Task: Pull out every line with the word "pair" from the entries below.

Exercise input:
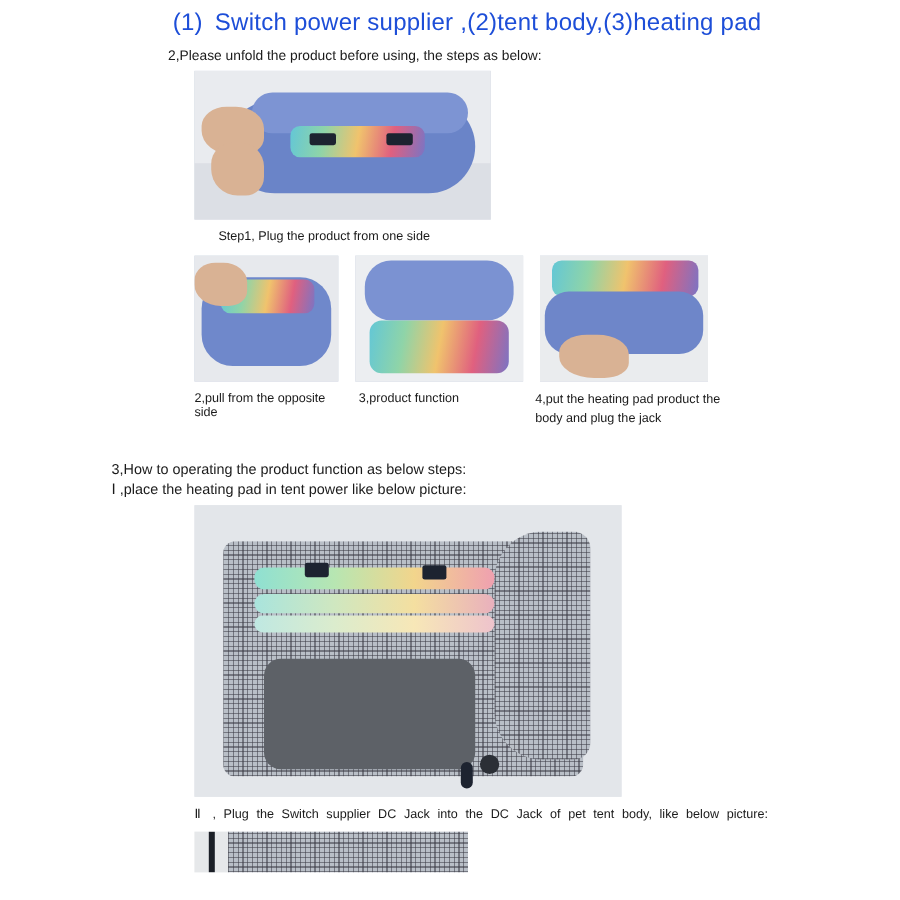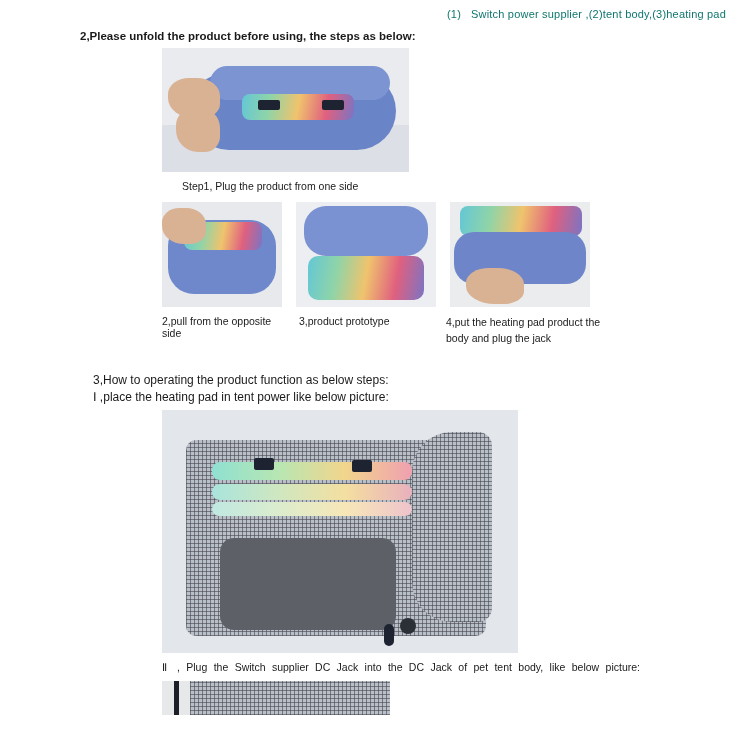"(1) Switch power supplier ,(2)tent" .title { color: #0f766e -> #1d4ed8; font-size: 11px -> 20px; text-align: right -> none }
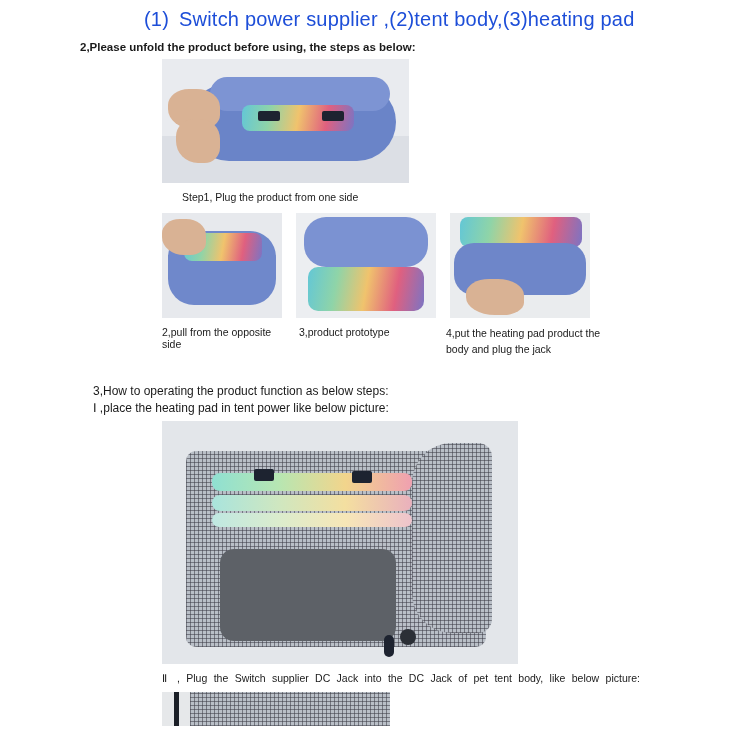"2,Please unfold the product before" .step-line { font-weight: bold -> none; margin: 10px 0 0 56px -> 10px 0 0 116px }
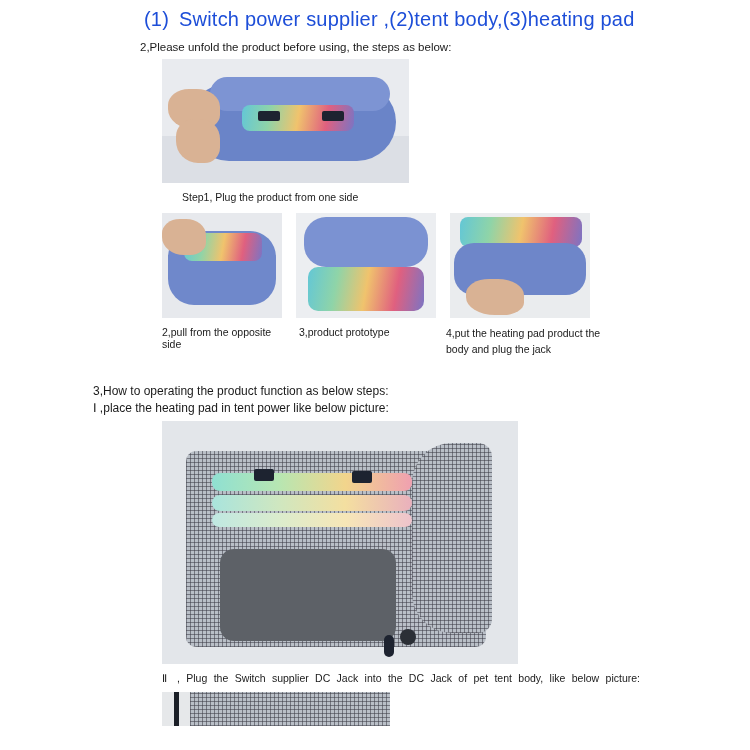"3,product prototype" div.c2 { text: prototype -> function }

* * *

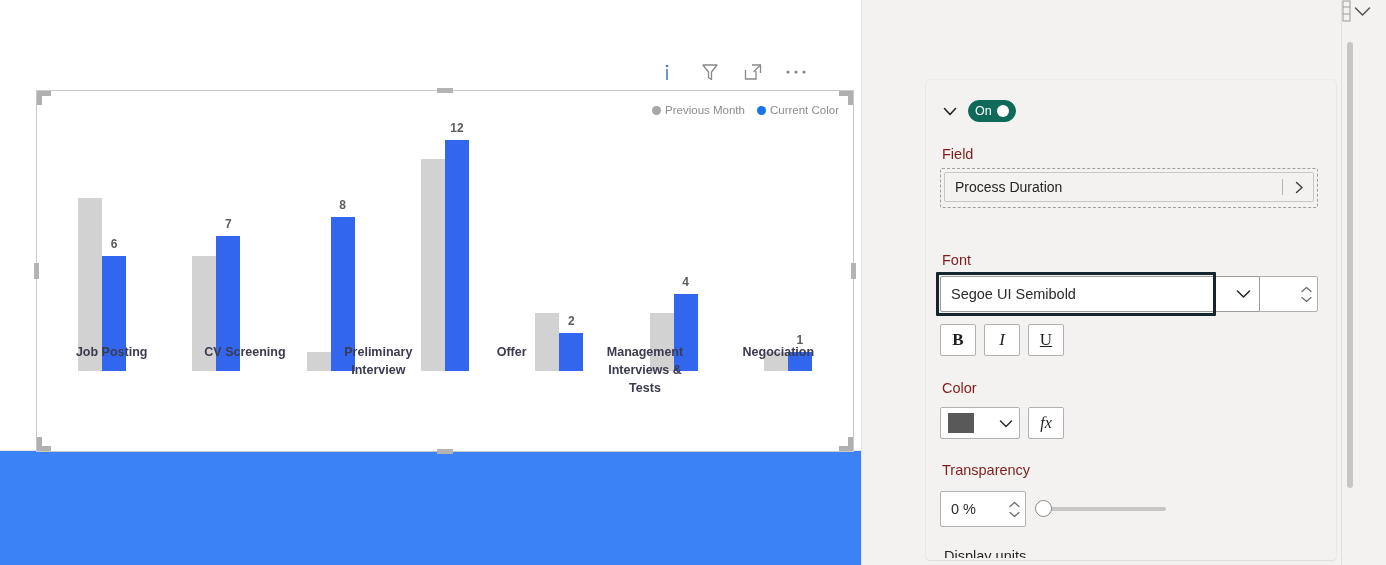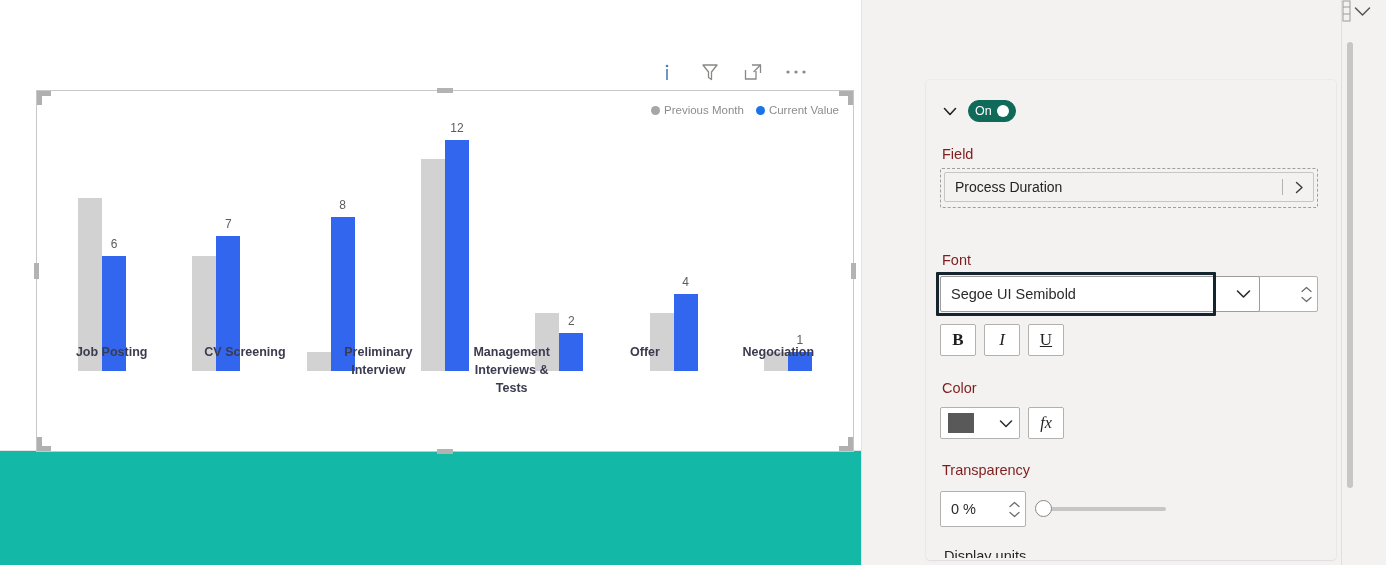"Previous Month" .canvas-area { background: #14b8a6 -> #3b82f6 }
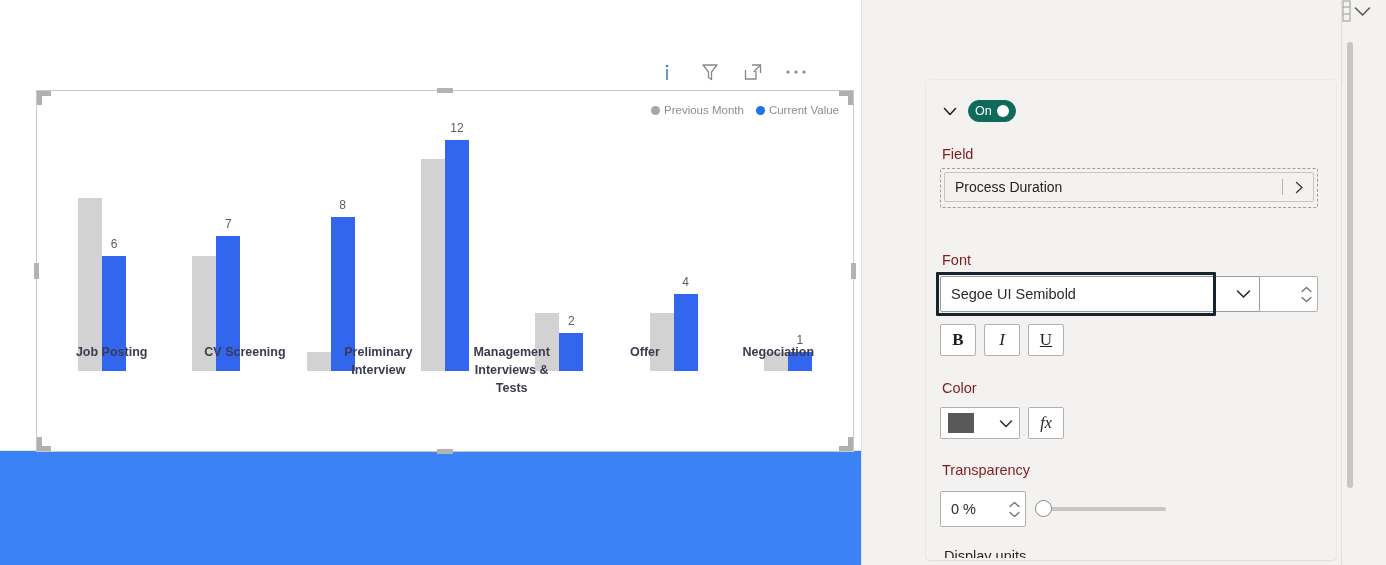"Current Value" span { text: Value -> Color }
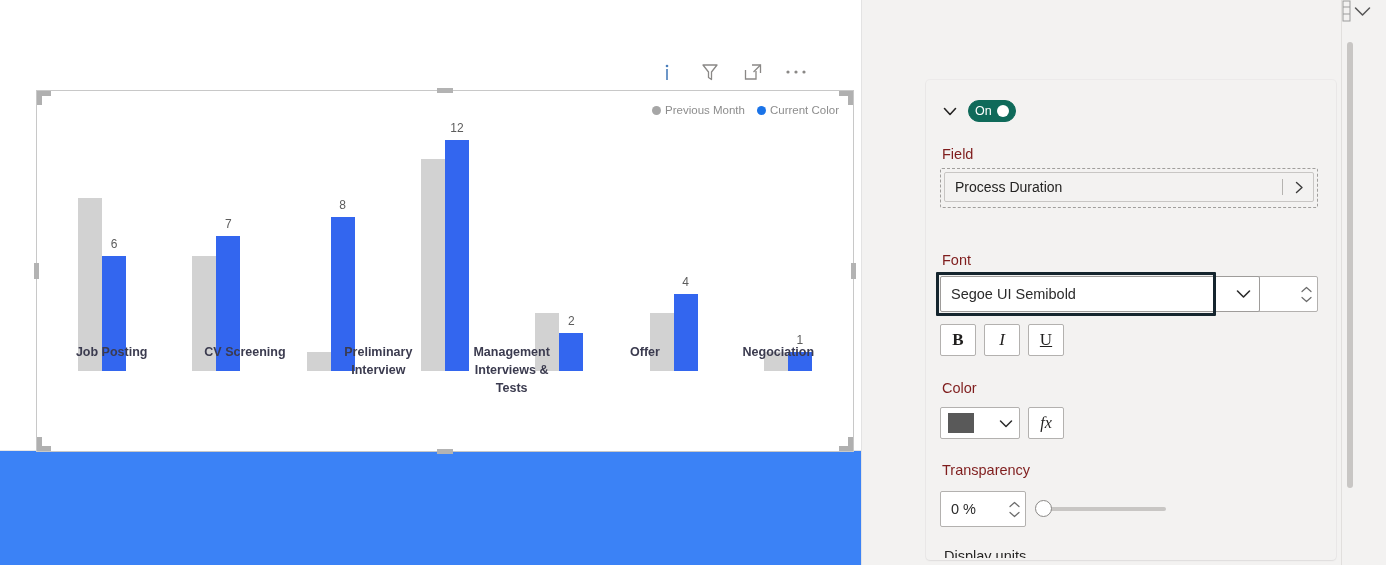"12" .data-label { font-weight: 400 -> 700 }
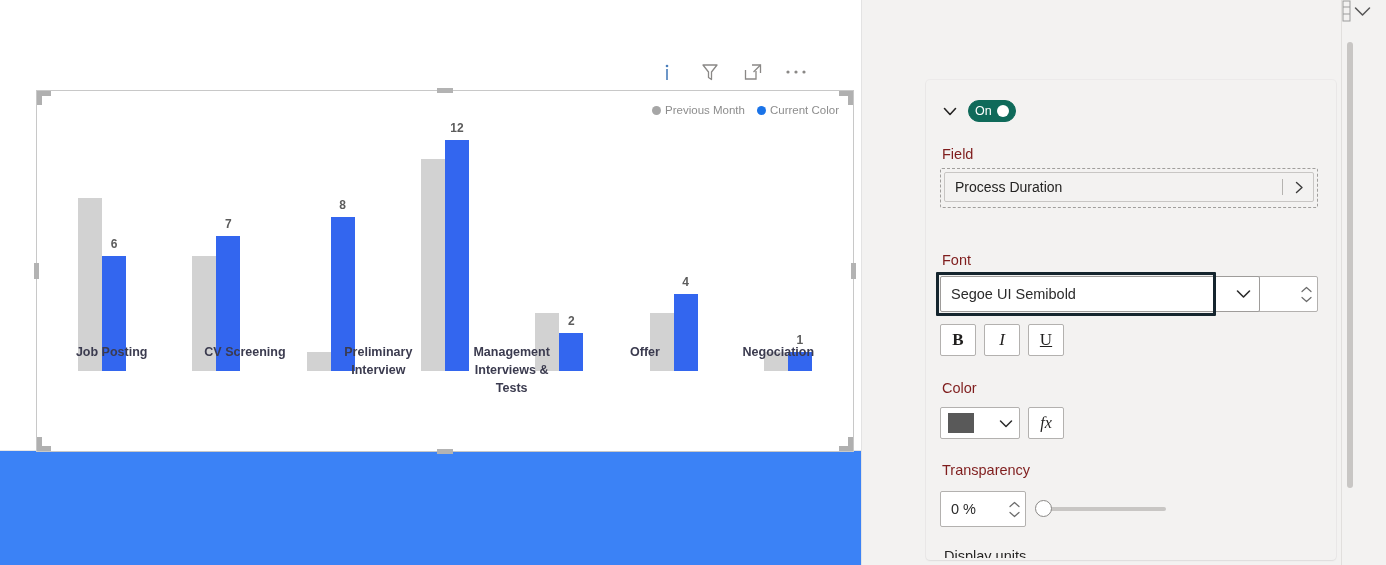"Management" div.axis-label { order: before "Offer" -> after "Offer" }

* * *

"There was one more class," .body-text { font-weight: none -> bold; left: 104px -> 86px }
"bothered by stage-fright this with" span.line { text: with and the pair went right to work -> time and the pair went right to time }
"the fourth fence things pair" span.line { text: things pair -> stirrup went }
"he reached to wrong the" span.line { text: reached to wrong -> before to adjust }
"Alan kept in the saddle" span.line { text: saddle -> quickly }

Answer box:
"bothered by stage-fright this with" span.line { text: with and the pair went right to work -> time and the pair went right to time }
"the fourth fence things pair" span.line { text: things pair -> stirrup went }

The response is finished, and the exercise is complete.